• _WORK REQUIRED_
With the pictures set aside, reproduce each entry precisely as it reads.

BEGIN RECORDS PROVIDED

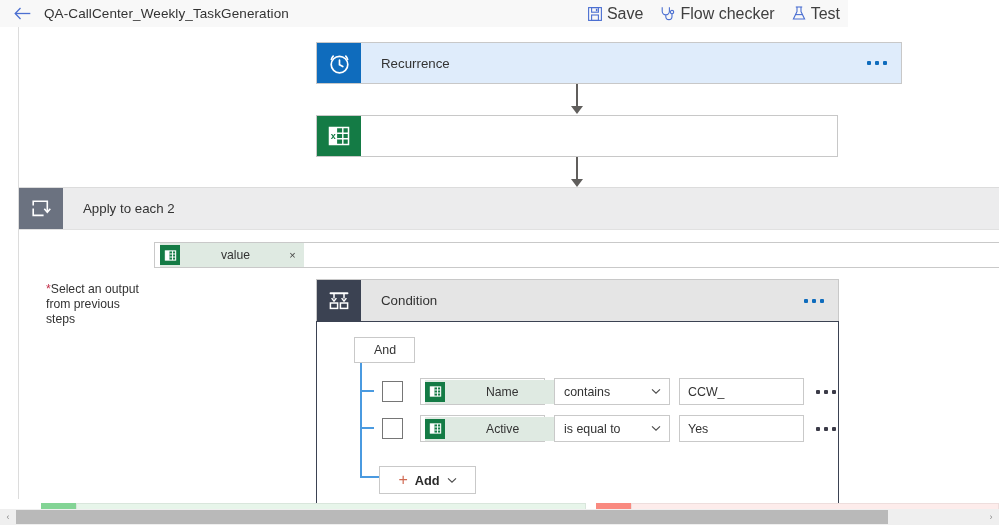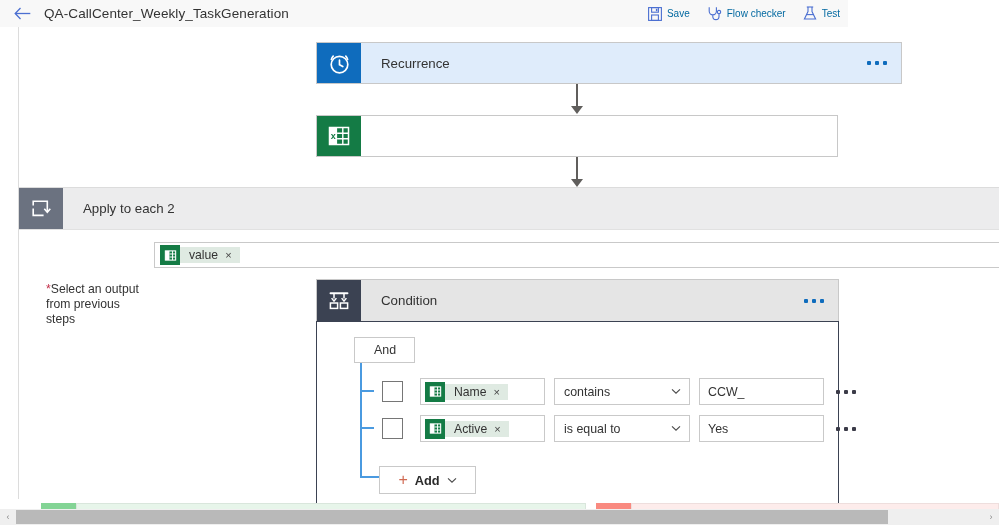--- a/index.html
+++ b/index.html
@@ -31,7 +31,7 @@
     display:flex; align-items:center; gap:17px;
   }
   .cmd { display:flex; align-items:center; gap:5px; cursor:pointer; }
-  .cmd-label { font-size:10px; color:#0369a1; white-space:nowrap; }
+  .cmd-label { font-size:16px; color:#404040; white-space:nowrap; }
   .cmd svg { display:block; }
 
   

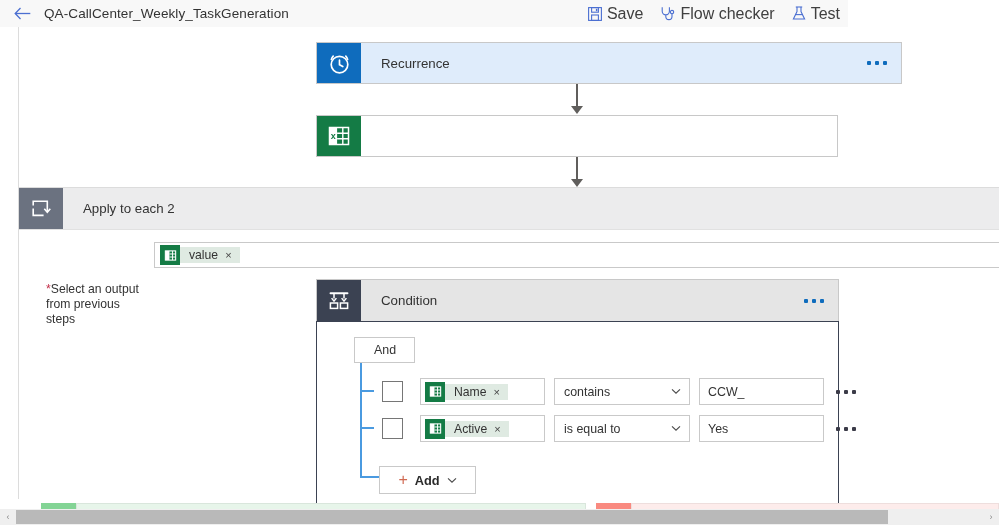--- a/index.html
+++ b/index.html
@@ -100,8 +100,8 @@
     border:1px solid #c9c9c9; display:flex; align-items:center; padding-left:5px;
   }
   .token {
-    height:16px; display:inline-flex; align-items:center; background:#dfeae2;
-    padding-right:8px; font-size:12.2px; color:#333;
+    height:24px; display:inline-flex; align-items:center; background:#dfeae2;
+    padding-right:8px; font-size:12.2px; color:#333;gap:32px;
   }
   .token .tok-icon { width:20px; height:20px; background:#147b45; display:flex; align-items:center; justify-content:center; margin-right:9px; }
   .token .tok-x { margin-left:7px; font-size:11px; color:#444; cursor:pointer; }

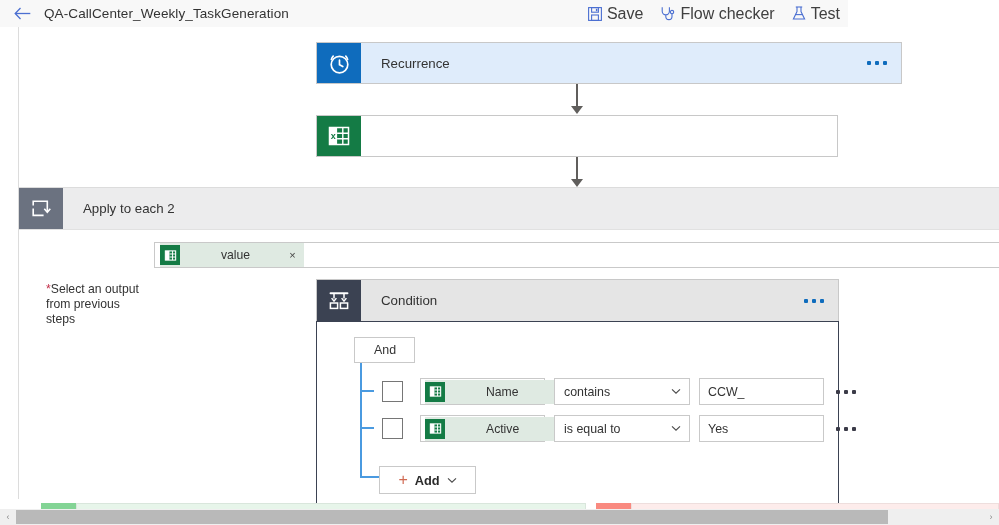--- a/index.html
+++ b/index.html
@@ -139,7 +139,7 @@
     background:#fff; display:flex; align-items:center; padding-left:4px;
   }
   .op-select {
-    margin-left:9px; width:136px; height:27px; border:1px solid #c9c9c9; background:#fff;
+    margin-left:9px; width:116px; height:27px; border:1px solid #c9c9c9; background:#fff;
     display:flex; align-items:center; justify-content:space-between; padding:0 8px 0 9px;
     font-size:12.4px; color:#333; cursor:pointer;
   }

END RECORDS PROVIDED

• _TASK SOLUTION_
--- a/index.html
+++ b/index.html
@@ -31,7 +31,7 @@
     display:flex; align-items:center; gap:17px;
   }
   .cmd { display:flex; align-items:center; gap:5px; cursor:pointer; }
-  .cmd-label { font-size:10px; color:#0369a1; white-space:nowrap; }
+  .cmd-label { font-size:16px; color:#404040; white-space:nowrap; }
   .cmd svg { display:block; }
 
   

--- a/index.html
+++ b/index.html
@@ -100,8 +100,8 @@
     border:1px solid #c9c9c9; display:flex; align-items:center; padding-left:5px;
   }
   .token {
-    height:16px; display:inline-flex; align-items:center; background:#dfeae2;
-    padding-right:8px; font-size:12.2px; color:#333;
+    height:24px; display:inline-flex; align-items:center; background:#dfeae2;
+    padding-right:8px; font-size:12.2px; color:#333;gap:32px;
   }
   .token .tok-icon { width:20px; height:20px; background:#147b45; display:flex; align-items:center; justify-content:center; margin-right:9px; }
   .token .tok-x { margin-left:7px; font-size:11px; color:#444; cursor:pointer; }

--- a/index.html
+++ b/index.html
@@ -139,7 +139,7 @@
     background:#fff; display:flex; align-items:center; padding-left:4px;
   }
   .op-select {
-    margin-left:9px; width:136px; height:27px; border:1px solid #c9c9c9; background:#fff;
+    margin-left:9px; width:116px; height:27px; border:1px solid #c9c9c9; background:#fff;
     display:flex; align-items:center; justify-content:space-between; padding:0 8px 0 9px;
     font-size:12.4px; color:#333; cursor:pointer;
   }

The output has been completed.